- Service ribbon of the Secretary of Transportation Outstanding Unit Award
- Type: Unit award
- Awarded for: Direct participation in missions of an operational "hands on" nature.
- Presented by: Department of Transportation
- Eligibility: Coast Guard and Department of Transportation personnel
- Established: November 3, 1994

Precedence
- Next (higher): Joint Meritorious Unit Award
- Equivalent: Army: Valorous Unit Award Navy: Navy Unit Commendation Air and Space Forces: Gallant Unit Citation Coast Guard (Post 2003): Coast Guard Unit Commendation
- Next (lower): Coast Guard (Pre 2003): Coast Guard Unit Commendation
- Related: Secretary of Transportation Outstanding Achievement Medal

= Secretary of Transportation Outstanding Unit Award =

US government unit decoration

The Secretary of Transportation Outstanding Unit Award, formerly known as the DOT Outstanding Unit Award, is a U.S. government unit decoration which was established in 1994. The Presidential Unit Citation and Joint Meritorious Unit Award are considered senior to the Secretary of Transportation Outstanding Unit Award. Additional awards of the decoration were denoted by gold award stars.

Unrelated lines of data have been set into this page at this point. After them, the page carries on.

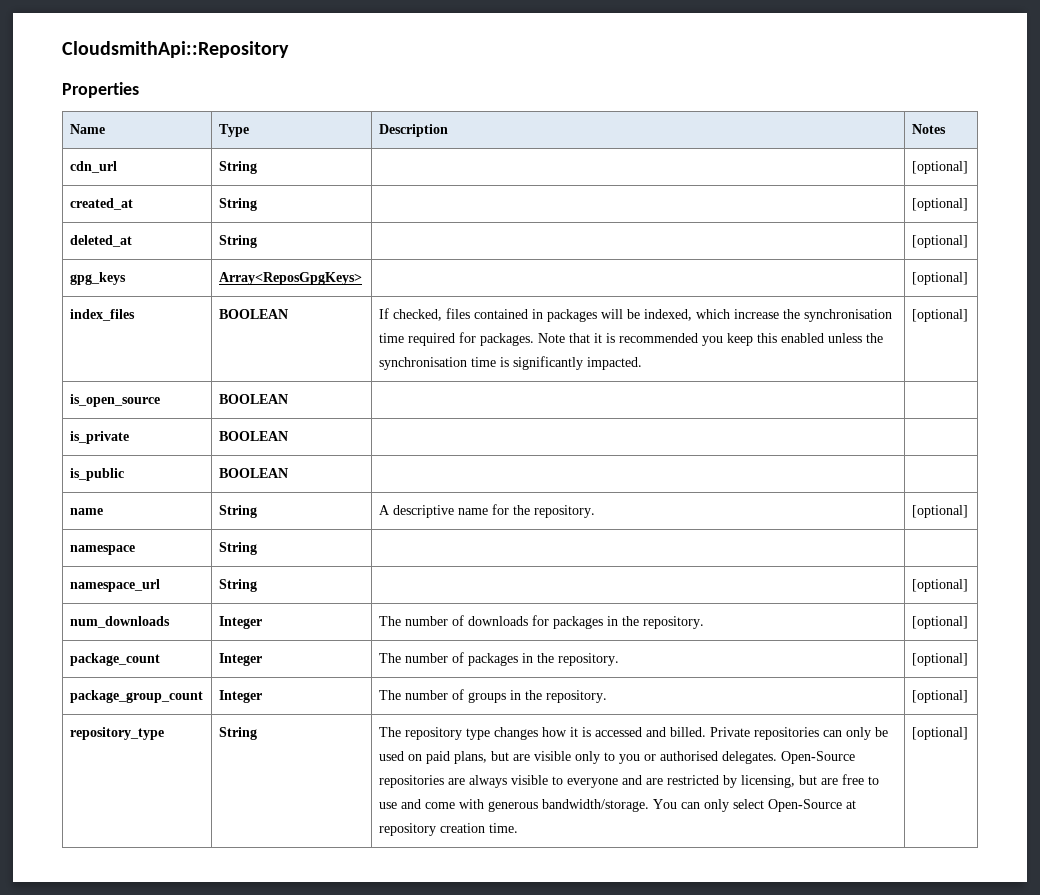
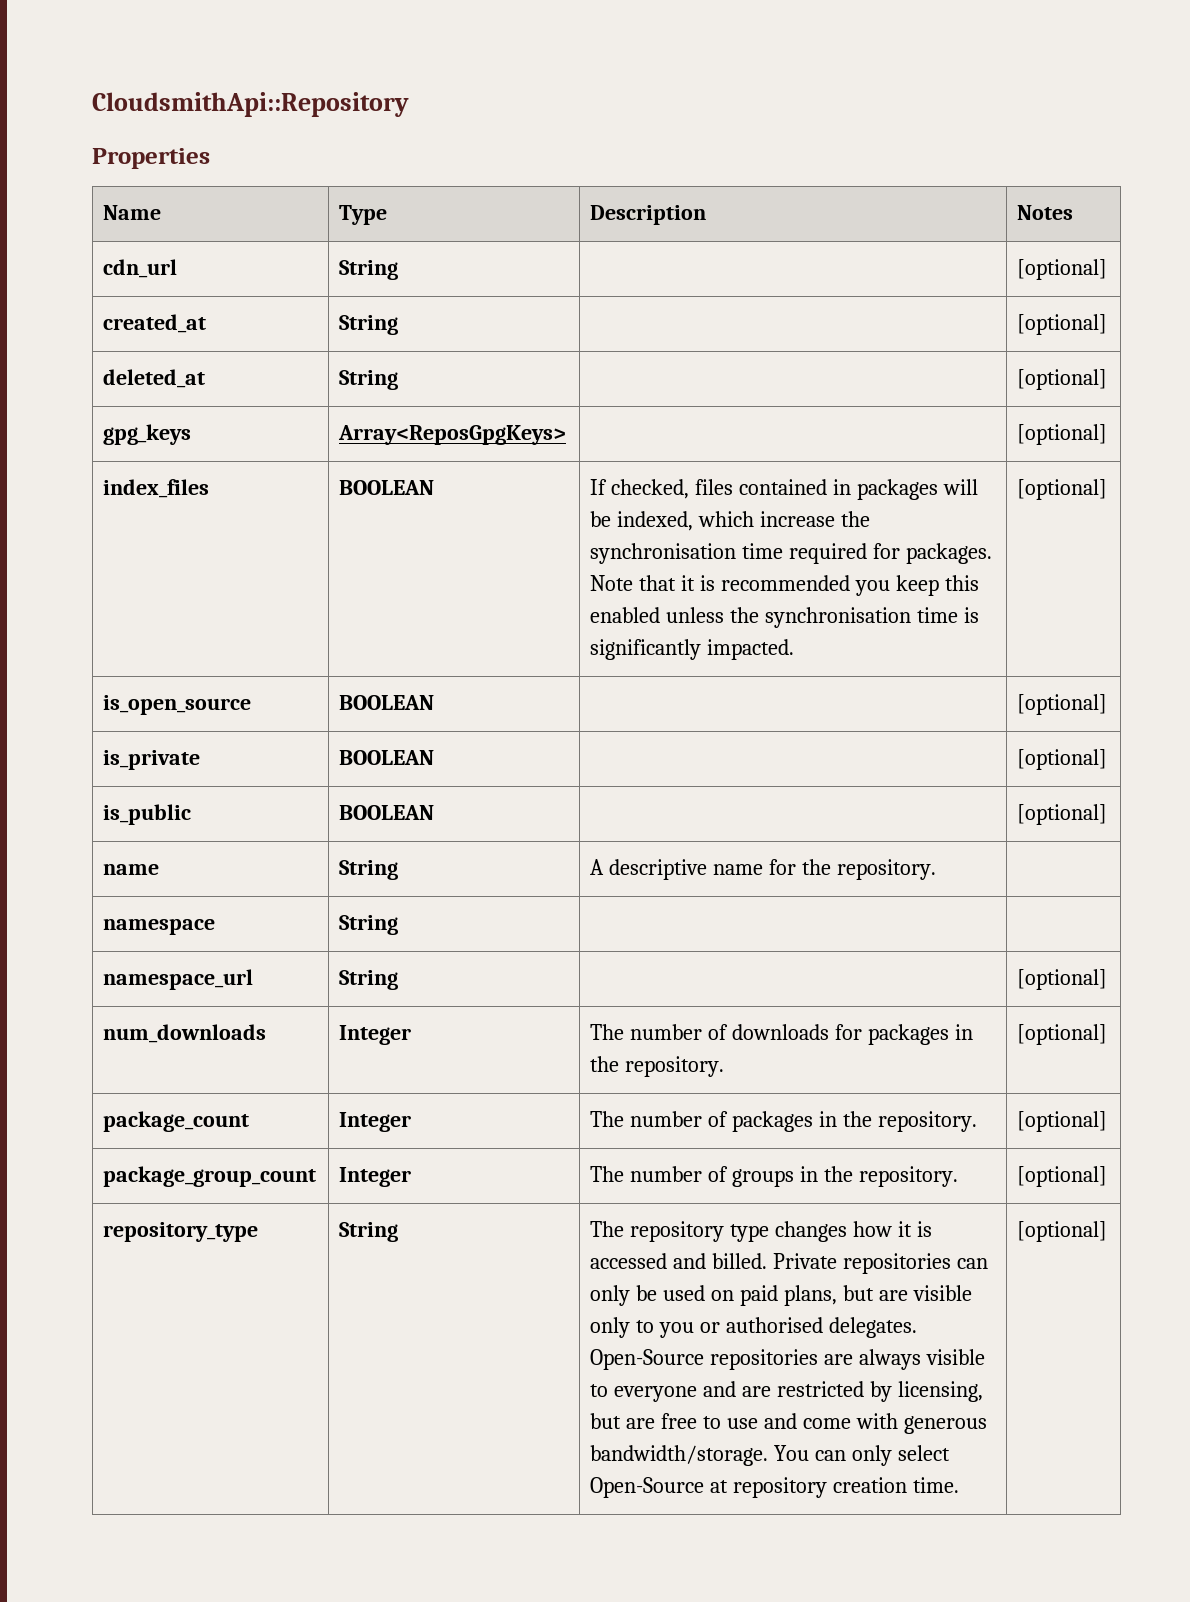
- is_open_source | BOOLEAN | |
+ is_open_source | BOOLEAN | | [optional]
- is_private | BOOLEAN | |
+ is_private | BOOLEAN | | [optional]
- is_public | BOOLEAN | |
+ is_public | BOOLEAN | | [optional]
- name | String | A descriptive name for the repository. | [optional]
+ name | String | A descriptive name for the repository. |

Prior to 2003, the award was a unit award of the United States Coast Guard. During the time period issued, it was the highest Coast Guard unit award that could be awarded and was presented to those Coast Guard units which performed outstanding service to the Coast Guard as a whole.

On November 3, 1994, Secretary of Transportation Federico Pena awarded the Secretary of Transportation Outstanding Achievement Medal to the Coast Guard as a whole. The award was mounted on a plaque and presented to Admiral Robert E. Kramek, then-commandant of the Coast Guard. In order to provide members of the Coast Guard with a device denoting this award, the Secretary of Transportation Outstanding Unit Award was issued. This award consists of the ribbon-only to the Secretary of Transportation Outstanding Achievement Medal, mounted in a gold frame.

The Secretary of Transportation Outstanding Unit Award was awarded for two periods of service to Coast Guard Units and personnel. The first was to all Coast Guard Active Duty Personnel, Reservists, Civilians, and Auxiliarists for participation in an extended period of migrant interdiction as well as natural and environmental disasters from October 1, 1993 to September 30, 1994. The second period of service was for Coast Guard Activities New York–Guarding Liberty Task Force from September 11, 2001 to October 22, 2001. This period qualifies for the Operational Distinguishing Device.

Since the transfer of the Coast Guard to the Department of Homeland Security, the Secretary of Transportation Outstanding Unit Award has only been bestowed twice. The first was in 2006 when President George W. Bush awarded it to the United States Merchant Marine Academy for all of the work the midshipmen performed in assisting with the transportation of servicemen and supplies in the years following the September 11, 2001 attack on the World Trade Center. The second occurred in 2022 when Secretary Pete Buttigieg awarded it to the United States Merchant Marine Academy midshipmen who were in attendance between March 13, 2020 and June 18, 2022. The second case was due to the regiment of midshipmen’s leadership and relentless efforts to excel on campus, but more importantly for manning the ships during the logistical crisis caused by the COVID-19 pandemic.